Work instruction =>
From the data below, repeat exactly the lines from the line with "[322,981,539,998] [63,1003,513,1021] [63,1025,530,1042]" to the line with "[1033,398,1067,414] [137,439,1090,460] [137,467,450,488]", both included.

Source material =>
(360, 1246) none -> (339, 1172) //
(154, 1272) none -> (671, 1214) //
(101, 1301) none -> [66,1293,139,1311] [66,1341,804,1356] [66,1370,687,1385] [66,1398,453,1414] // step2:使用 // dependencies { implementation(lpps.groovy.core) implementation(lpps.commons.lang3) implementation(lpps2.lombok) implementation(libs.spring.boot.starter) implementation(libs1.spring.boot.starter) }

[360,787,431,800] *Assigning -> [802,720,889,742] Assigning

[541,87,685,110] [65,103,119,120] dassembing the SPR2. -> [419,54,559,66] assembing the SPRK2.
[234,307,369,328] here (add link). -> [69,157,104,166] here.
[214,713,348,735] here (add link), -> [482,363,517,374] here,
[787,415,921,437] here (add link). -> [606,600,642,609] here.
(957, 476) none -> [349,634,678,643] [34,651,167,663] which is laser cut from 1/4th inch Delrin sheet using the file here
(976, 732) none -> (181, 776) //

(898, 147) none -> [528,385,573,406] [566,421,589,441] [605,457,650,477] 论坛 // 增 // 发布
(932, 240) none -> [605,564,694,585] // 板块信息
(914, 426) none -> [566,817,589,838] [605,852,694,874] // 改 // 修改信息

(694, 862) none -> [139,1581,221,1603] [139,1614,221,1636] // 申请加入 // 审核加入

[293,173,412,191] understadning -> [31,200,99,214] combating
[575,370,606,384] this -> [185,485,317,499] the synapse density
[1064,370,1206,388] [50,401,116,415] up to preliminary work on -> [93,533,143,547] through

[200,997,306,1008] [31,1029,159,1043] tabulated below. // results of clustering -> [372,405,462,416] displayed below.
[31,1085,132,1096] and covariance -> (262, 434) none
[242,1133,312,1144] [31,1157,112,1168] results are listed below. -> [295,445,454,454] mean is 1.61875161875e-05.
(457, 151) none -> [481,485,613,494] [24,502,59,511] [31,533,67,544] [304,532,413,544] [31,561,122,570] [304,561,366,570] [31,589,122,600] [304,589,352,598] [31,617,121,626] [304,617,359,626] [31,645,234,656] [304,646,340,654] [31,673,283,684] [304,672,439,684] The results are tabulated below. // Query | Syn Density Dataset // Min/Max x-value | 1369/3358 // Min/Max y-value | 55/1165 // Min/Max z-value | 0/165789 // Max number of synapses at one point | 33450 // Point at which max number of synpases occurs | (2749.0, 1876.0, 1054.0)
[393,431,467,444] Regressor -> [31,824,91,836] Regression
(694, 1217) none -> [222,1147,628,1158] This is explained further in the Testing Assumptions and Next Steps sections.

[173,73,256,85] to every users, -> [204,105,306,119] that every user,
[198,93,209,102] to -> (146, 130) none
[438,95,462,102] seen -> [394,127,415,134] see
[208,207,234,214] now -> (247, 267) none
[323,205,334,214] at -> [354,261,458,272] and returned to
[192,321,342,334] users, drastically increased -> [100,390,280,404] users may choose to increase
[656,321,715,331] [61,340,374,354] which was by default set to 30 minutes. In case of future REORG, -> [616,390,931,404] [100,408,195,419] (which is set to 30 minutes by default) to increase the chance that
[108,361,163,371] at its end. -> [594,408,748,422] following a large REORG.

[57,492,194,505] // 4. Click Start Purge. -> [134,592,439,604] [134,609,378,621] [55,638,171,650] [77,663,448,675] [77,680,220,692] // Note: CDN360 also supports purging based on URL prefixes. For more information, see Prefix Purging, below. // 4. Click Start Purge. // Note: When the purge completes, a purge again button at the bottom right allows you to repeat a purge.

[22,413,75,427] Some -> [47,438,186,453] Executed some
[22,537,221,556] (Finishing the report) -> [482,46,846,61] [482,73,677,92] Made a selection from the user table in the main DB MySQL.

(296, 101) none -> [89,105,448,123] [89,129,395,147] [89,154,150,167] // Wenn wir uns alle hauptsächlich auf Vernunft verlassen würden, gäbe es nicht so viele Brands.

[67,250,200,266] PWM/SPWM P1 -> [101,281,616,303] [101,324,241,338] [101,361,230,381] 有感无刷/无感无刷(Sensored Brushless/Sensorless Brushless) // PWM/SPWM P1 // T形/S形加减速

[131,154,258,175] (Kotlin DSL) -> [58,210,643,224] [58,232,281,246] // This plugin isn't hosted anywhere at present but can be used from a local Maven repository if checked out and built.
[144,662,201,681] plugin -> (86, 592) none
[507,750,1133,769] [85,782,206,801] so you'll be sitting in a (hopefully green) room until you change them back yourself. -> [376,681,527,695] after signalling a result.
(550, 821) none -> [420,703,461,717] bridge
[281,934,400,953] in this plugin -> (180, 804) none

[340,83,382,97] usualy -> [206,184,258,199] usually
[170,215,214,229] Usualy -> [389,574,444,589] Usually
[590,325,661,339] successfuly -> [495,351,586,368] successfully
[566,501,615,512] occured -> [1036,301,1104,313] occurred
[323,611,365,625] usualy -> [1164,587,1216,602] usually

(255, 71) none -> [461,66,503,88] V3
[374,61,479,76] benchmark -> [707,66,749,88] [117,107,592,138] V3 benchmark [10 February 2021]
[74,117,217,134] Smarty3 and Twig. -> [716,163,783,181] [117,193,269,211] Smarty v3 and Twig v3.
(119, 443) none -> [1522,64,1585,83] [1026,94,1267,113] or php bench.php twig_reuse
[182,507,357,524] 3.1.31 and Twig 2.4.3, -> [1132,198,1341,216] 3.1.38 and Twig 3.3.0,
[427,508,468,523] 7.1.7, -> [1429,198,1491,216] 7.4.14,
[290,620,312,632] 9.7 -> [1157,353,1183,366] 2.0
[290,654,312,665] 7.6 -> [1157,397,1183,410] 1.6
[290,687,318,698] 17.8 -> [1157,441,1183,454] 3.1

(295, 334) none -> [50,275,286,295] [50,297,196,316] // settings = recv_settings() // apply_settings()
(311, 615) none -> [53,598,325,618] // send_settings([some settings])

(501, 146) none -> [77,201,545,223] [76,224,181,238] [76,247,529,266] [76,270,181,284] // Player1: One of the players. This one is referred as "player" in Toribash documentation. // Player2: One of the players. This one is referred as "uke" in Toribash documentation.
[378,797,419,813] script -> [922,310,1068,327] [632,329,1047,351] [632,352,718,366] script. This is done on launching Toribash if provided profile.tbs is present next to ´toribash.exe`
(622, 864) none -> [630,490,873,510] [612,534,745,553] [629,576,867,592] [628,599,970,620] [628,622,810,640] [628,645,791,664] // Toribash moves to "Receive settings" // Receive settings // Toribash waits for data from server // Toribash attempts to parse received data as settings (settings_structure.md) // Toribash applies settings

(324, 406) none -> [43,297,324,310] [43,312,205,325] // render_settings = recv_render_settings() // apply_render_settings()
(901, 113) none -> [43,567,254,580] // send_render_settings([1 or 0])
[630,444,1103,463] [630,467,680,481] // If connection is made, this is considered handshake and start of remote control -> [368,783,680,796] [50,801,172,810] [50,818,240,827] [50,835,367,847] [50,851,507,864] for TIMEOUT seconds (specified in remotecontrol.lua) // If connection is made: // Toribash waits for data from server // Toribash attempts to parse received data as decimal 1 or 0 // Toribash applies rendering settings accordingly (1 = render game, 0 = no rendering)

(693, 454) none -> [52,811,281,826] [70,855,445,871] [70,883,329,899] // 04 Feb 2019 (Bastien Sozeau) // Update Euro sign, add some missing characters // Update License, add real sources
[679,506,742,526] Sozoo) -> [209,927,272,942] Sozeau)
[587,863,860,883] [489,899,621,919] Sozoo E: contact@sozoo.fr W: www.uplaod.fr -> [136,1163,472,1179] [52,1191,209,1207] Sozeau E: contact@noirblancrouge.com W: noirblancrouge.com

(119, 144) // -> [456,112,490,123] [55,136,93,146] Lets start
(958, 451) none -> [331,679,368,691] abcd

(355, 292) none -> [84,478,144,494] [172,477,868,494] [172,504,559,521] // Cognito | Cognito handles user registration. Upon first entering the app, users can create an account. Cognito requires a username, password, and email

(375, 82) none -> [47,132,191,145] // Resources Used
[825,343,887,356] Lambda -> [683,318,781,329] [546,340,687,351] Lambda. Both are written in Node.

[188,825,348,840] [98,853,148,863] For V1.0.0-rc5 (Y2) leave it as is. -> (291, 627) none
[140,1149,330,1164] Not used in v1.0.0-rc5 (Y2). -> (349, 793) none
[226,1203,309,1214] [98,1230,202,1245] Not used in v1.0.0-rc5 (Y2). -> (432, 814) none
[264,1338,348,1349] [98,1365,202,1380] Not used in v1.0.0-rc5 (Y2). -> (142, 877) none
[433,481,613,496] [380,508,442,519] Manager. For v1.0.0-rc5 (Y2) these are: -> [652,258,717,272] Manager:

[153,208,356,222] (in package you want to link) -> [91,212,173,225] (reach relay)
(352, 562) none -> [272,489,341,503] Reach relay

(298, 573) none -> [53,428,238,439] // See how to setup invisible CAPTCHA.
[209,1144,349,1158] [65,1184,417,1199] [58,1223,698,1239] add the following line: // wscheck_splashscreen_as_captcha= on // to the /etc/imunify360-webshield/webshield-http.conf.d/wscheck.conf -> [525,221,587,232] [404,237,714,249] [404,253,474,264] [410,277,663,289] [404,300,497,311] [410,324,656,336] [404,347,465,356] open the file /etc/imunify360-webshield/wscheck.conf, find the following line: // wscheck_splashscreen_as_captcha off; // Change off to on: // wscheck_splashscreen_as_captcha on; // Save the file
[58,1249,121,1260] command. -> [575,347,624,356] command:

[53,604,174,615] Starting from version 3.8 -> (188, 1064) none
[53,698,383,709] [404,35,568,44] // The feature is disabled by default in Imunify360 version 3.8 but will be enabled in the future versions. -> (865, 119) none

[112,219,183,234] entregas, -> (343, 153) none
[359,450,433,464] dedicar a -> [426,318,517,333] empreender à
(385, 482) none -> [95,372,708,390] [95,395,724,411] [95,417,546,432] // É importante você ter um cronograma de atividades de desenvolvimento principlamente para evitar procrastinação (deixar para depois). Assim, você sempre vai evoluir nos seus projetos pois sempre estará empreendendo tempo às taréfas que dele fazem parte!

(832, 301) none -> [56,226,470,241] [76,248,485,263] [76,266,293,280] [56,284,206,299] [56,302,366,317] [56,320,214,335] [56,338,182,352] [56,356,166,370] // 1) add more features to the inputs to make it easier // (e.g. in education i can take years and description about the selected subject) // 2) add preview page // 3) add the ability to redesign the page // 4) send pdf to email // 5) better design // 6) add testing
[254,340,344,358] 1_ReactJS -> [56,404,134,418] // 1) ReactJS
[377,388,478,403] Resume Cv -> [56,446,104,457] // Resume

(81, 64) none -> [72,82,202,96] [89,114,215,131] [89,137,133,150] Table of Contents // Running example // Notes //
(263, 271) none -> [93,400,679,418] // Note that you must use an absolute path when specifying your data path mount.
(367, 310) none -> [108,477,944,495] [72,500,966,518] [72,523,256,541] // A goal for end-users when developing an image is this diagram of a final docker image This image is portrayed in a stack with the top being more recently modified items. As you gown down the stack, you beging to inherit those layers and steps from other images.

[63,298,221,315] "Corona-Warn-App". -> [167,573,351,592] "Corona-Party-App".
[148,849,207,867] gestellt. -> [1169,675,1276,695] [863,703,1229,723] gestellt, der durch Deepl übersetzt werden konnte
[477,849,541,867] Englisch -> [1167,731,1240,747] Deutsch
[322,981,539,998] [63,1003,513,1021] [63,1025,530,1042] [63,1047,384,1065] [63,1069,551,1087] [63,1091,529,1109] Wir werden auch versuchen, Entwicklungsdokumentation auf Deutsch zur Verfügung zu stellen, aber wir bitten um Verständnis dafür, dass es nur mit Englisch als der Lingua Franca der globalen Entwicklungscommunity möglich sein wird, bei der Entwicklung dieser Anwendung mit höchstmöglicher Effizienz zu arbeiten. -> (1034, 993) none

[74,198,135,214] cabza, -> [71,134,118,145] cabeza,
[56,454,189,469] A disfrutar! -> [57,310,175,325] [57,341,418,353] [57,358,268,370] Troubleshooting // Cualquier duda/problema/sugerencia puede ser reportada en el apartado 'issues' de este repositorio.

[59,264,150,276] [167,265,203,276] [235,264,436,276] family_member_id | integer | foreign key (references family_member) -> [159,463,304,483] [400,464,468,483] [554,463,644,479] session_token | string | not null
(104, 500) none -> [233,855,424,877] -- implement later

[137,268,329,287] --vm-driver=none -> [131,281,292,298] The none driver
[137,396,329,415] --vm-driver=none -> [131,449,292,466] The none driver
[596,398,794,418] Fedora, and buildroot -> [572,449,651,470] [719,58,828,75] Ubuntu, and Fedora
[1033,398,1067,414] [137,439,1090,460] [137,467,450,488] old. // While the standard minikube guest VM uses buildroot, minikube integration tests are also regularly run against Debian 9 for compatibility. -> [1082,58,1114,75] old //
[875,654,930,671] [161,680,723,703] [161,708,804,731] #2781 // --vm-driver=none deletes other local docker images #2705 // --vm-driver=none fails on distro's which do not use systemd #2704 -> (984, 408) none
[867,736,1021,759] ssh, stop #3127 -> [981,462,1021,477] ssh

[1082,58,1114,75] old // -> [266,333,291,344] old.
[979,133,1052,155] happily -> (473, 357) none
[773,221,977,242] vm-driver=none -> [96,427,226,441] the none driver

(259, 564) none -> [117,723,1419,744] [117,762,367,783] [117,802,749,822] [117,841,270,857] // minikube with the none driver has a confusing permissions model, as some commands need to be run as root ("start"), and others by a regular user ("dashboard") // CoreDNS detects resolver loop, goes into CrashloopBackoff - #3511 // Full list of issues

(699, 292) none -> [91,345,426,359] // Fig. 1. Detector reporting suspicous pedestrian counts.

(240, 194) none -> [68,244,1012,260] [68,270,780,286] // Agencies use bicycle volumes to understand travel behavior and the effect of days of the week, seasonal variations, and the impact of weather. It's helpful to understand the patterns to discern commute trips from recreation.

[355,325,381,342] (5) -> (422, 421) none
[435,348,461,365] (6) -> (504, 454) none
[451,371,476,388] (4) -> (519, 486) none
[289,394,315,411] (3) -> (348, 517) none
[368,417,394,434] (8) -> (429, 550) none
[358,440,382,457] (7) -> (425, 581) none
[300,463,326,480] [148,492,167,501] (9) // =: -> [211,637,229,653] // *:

Exercise solution =>
[322,981,539,998] [63,1003,513,1021] [63,1025,530,1042] [63,1047,384,1065] [63,1069,551,1087] [63,1091,529,1109] Wir werden auch versuchen, Entwicklungsdokumentation auf Deutsch zur Verfügung zu stellen, aber wir bitten um Verständnis dafür, dass es nur mit Englisch als der Lingua Franca der globalen Entwicklungscommunity möglich sein wird, bei der Entwicklung dieser Anwendung mit höchstmöglicher Effizienz zu arbeiten. -> (1034, 993) none

[74,198,135,214] cabza, -> [71,134,118,145] cabeza,
[56,454,189,469] A disfrutar! -> [57,310,175,325] [57,341,418,353] [57,358,268,370] Troubleshooting // Cualquier duda/problema/sugerencia puede ser reportada en el apartado 'issues' de este repositorio.

[59,264,150,276] [167,265,203,276] [235,264,436,276] family_member_id | integer | foreign key (references family_member) -> [159,463,304,483] [400,464,468,483] [554,463,644,479] session_token | string | not null
(104, 500) none -> [233,855,424,877] -- implement later

[137,268,329,287] --vm-driver=none -> [131,281,292,298] The none driver
[137,396,329,415] --vm-driver=none -> [131,449,292,466] The none driver
[596,398,794,418] Fedora, and buildroot -> [572,449,651,470] [719,58,828,75] Ubuntu, and Fedora
[1033,398,1067,414] [137,439,1090,460] [137,467,450,488] old. // While the standard minikube guest VM uses buildroot, minikube integration tests are also regularly run against Debian 9 for compatibility. -> [1082,58,1114,75] old //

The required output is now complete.